The immunologic revolution: photoimmunology

Abstract

UV radiation targets the skin and is a primary cause of skin cancer (both melanoma and nonmelanoma skin cancer). Exposure to UV radiation also suppresses the immune response, and UV-induced immune suppression is a major risk factor for skin cancer induction. The efforts of dermatologists and cancer biologists to understand how UV radiation exposure suppresses the immune response and contributes to skin cancer induction led to the development of the subdiscipline we call photoimmunology. Advances in photoimmunology have generally paralleled advances in immunology. However, there are a number of examples in which investigations into the mechanisms underlying UV-induced immune suppression reshaped our understanding of basic immunological concepts. Unconventional immune regulatory roles for Langerhans cells, mast cells, and natural killer T (NKT) cells, as well as the immune-suppressive function of lipid mediators of inflammation and alarmins, are just some examples of how advances in immunodermatology have altered our understanding of basic immunology. In this anniversary issue celebrating 75 years of cutaneous science, we provide examples of how concepts that grew out of efforts by immunologists and dermatologists to understand immune regulation by UV radiation affected immunology in general.

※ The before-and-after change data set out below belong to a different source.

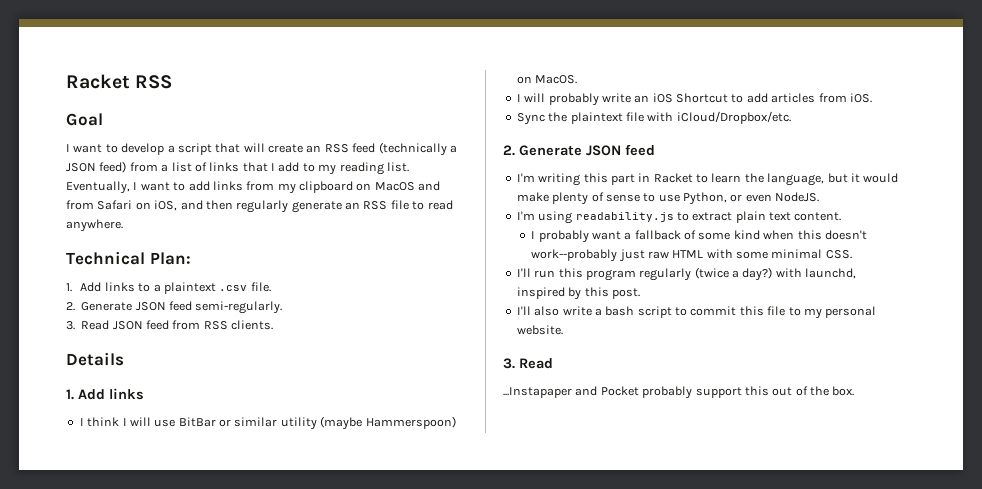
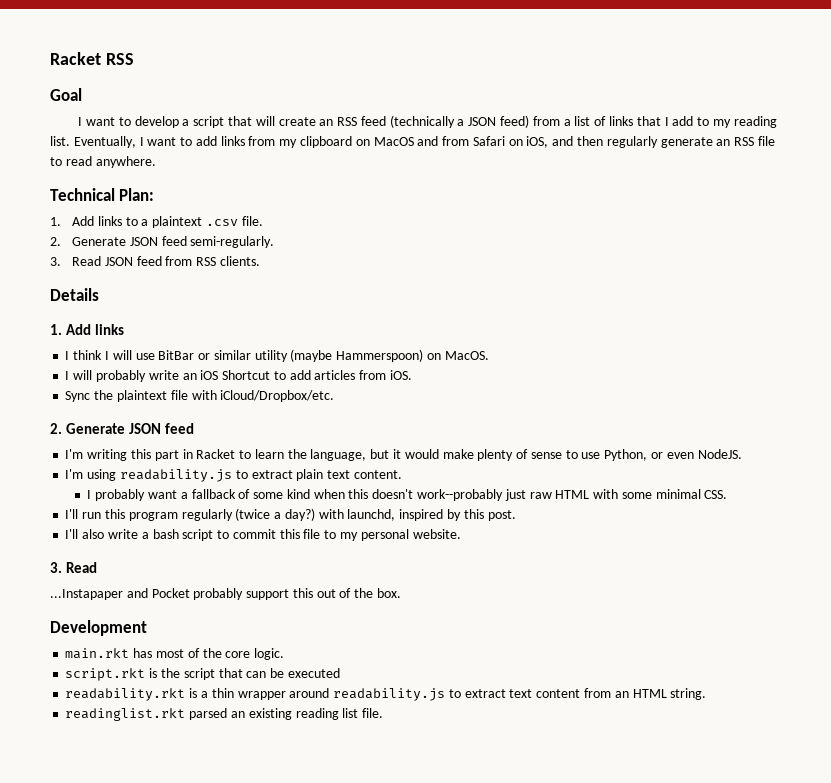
(855, 391) none -> [50,620,147,636] [65,648,285,660] [65,668,340,681] [65,688,707,701] [65,708,384,721] // Development // main.rkt has most of the core logic. // script.rkt is the script that can be executed // readability.rkt is a thin wrapper around readability.js to extract text content from an HTML string. // readinglist.rkt parsed an existing reading list file.

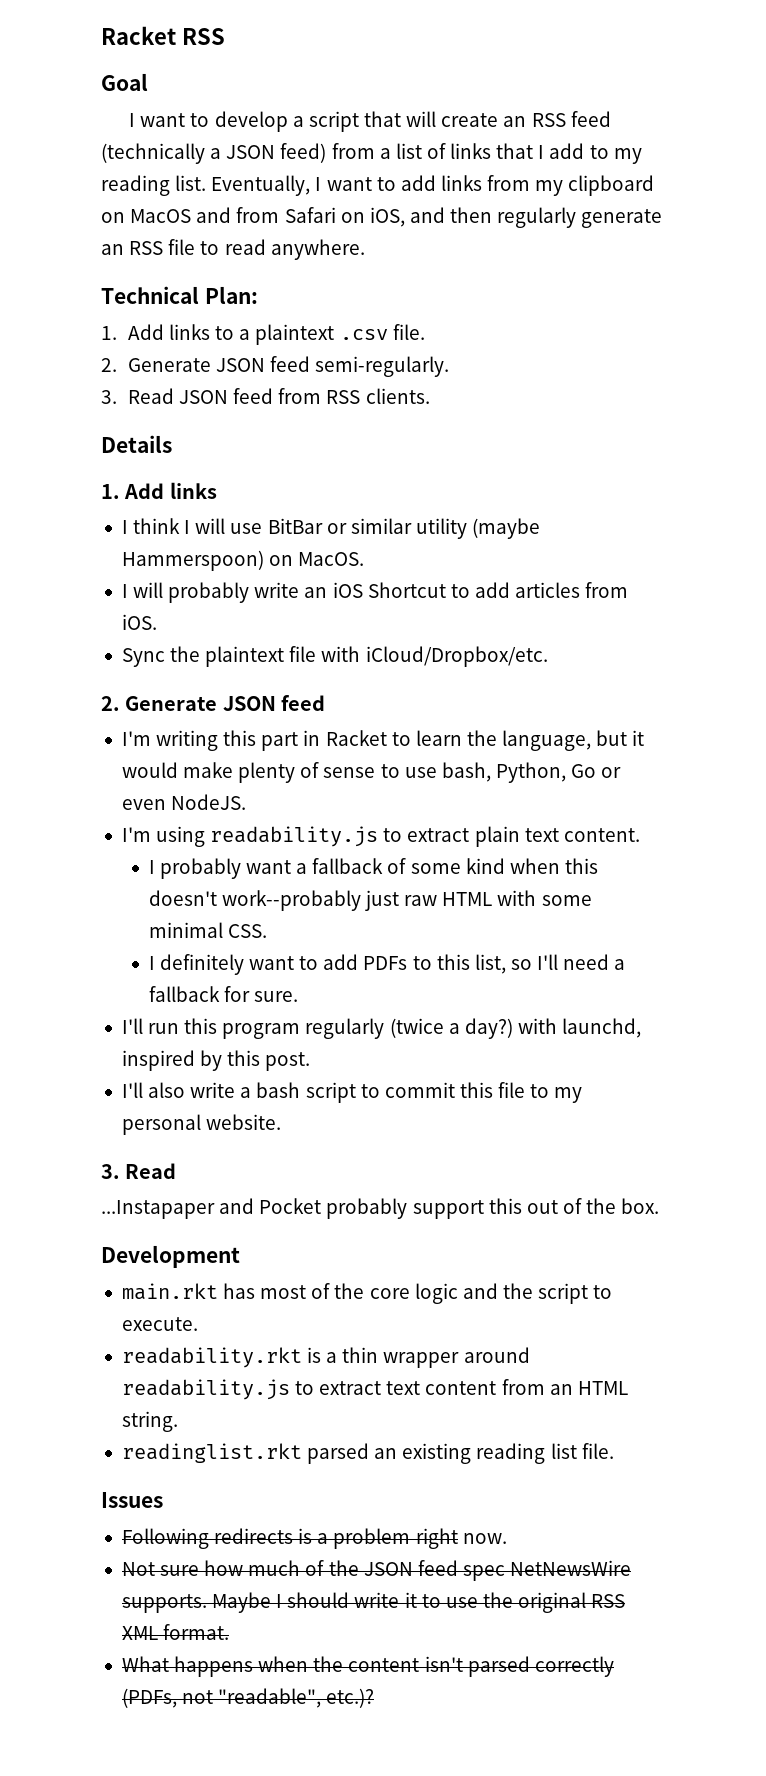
[604,449,648,461] Python, -> [441,762,597,783] bash, Python, Go
(728, 494) none -> [148,954,626,975] [148,986,299,1002] // I definitely want to add PDFs to this list, so I'll need a fallback for sure.
[254,648,285,660] [65,668,340,681] logic. // script.rkt is the script that can be executed -> [414,1283,613,1304] [121,1317,198,1331] logic and the script to execute.
(384, 713) none -> [101,1492,163,1508] [121,1528,507,1549] [121,1560,632,1581] [121,1592,626,1613] [121,1624,230,1640] [121,1656,614,1677] [121,1688,375,1708] // Issues // Following redirects is a problem right now. // Not sure how much of the JSON feed spec NetNewsWire supports. Maybe I should write it to use the original RSS XML format. // What happens when the content isn't parsed correctly (PDFs, not "readable", etc.)?

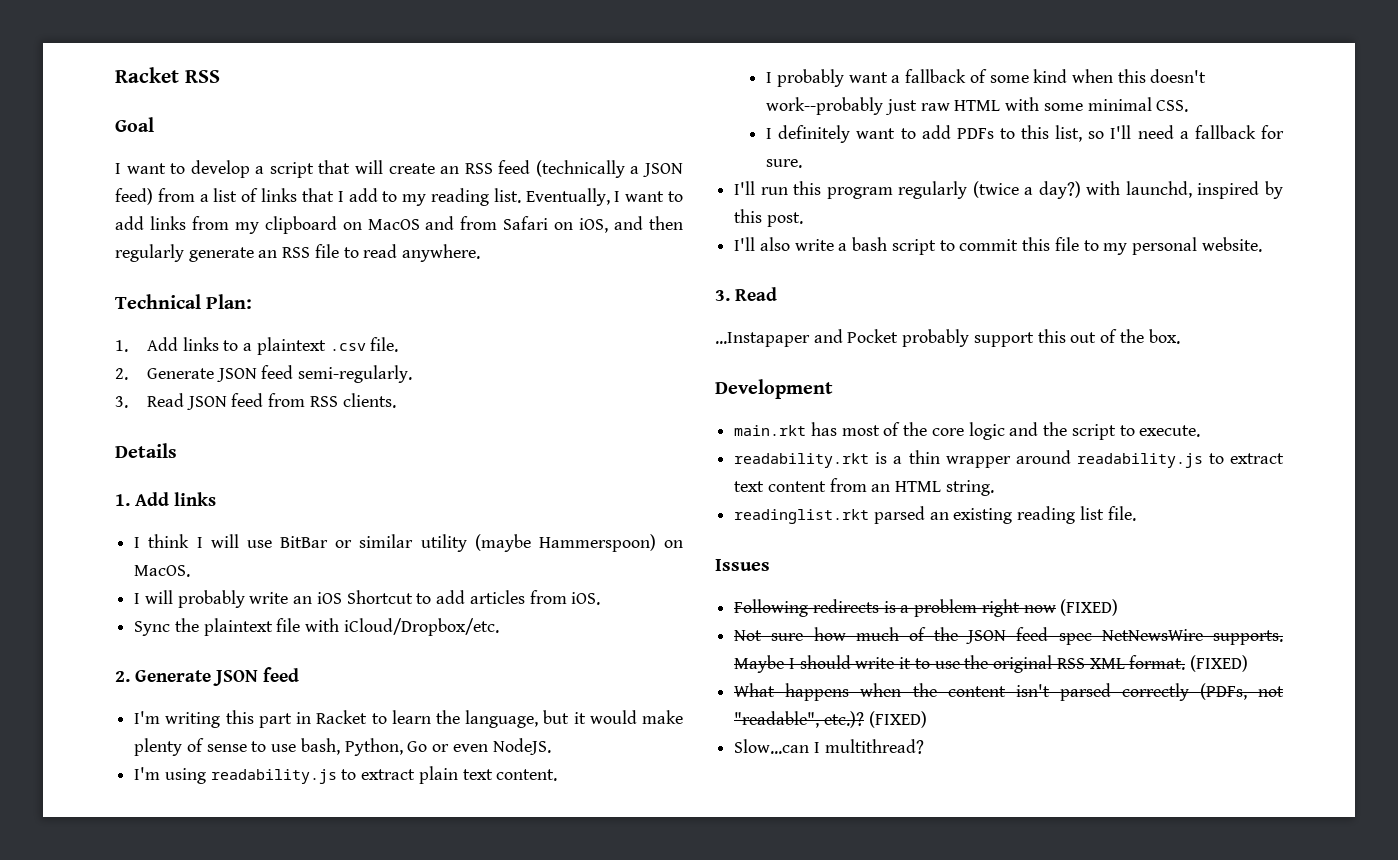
[462,1533,507,1544] now. -> [1023,599,1119,616] now (FIXED)
(230, 1632) none -> [1189,655,1248,672] (FIXED)
(375, 1698) none -> [868,711,927,728] [734,739,924,754] (FIXED) // Slow...can I multithread?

Figure 1. Cutaneous Photoimmunological Events

A number of early/immediate immune modulating events (middle panel) occur in the skin following exposure to UV including: (A) isomerization of trans-urocanic acid (UCA) to the immune suppressive cis-UCA isoform (De Fabo and Noonan, 1983; Gibbs et al., 2008), (B) production of the biologically active lipid mediator, PAF (Alappatt et al., 2000; Travers et al., 2010) which contributes to skin cancer development (Sreevidya et al., 2008) by suppressing both adaptive immunity (Walterscheid et al., 2002) and DNA repair (Sreevidya et al., 2010), and (C) recruitment of immune modulating mast cells into the dermis peaking at 6h post UV (Byrne et al., 2008). These early events precipitate a number of later photoimmunological events (bottom panel) including: (D) The production of immune modulating IL-33 in keratinocytes and dermal fibroblasts (Byrne et al., 2011), (E) the migration of epidermal Langerhan’s Cells (Streilein et al., 1980), dermal dendritic cells (dDC) (Fukunaga et al., 2010) and (F) CXCR4+ dermal mast cells to the local draining lymph nodes (DLN) (Byrne et al., 2008) (G) Activation of complement components in the skin (including those associated with the alternative pathway; Factor B and Properdin (Stapelberg et al., 2009) also contributes to UV-induced immune suppression (Hammerberg et al., 1998; Yoshida et al., 1998).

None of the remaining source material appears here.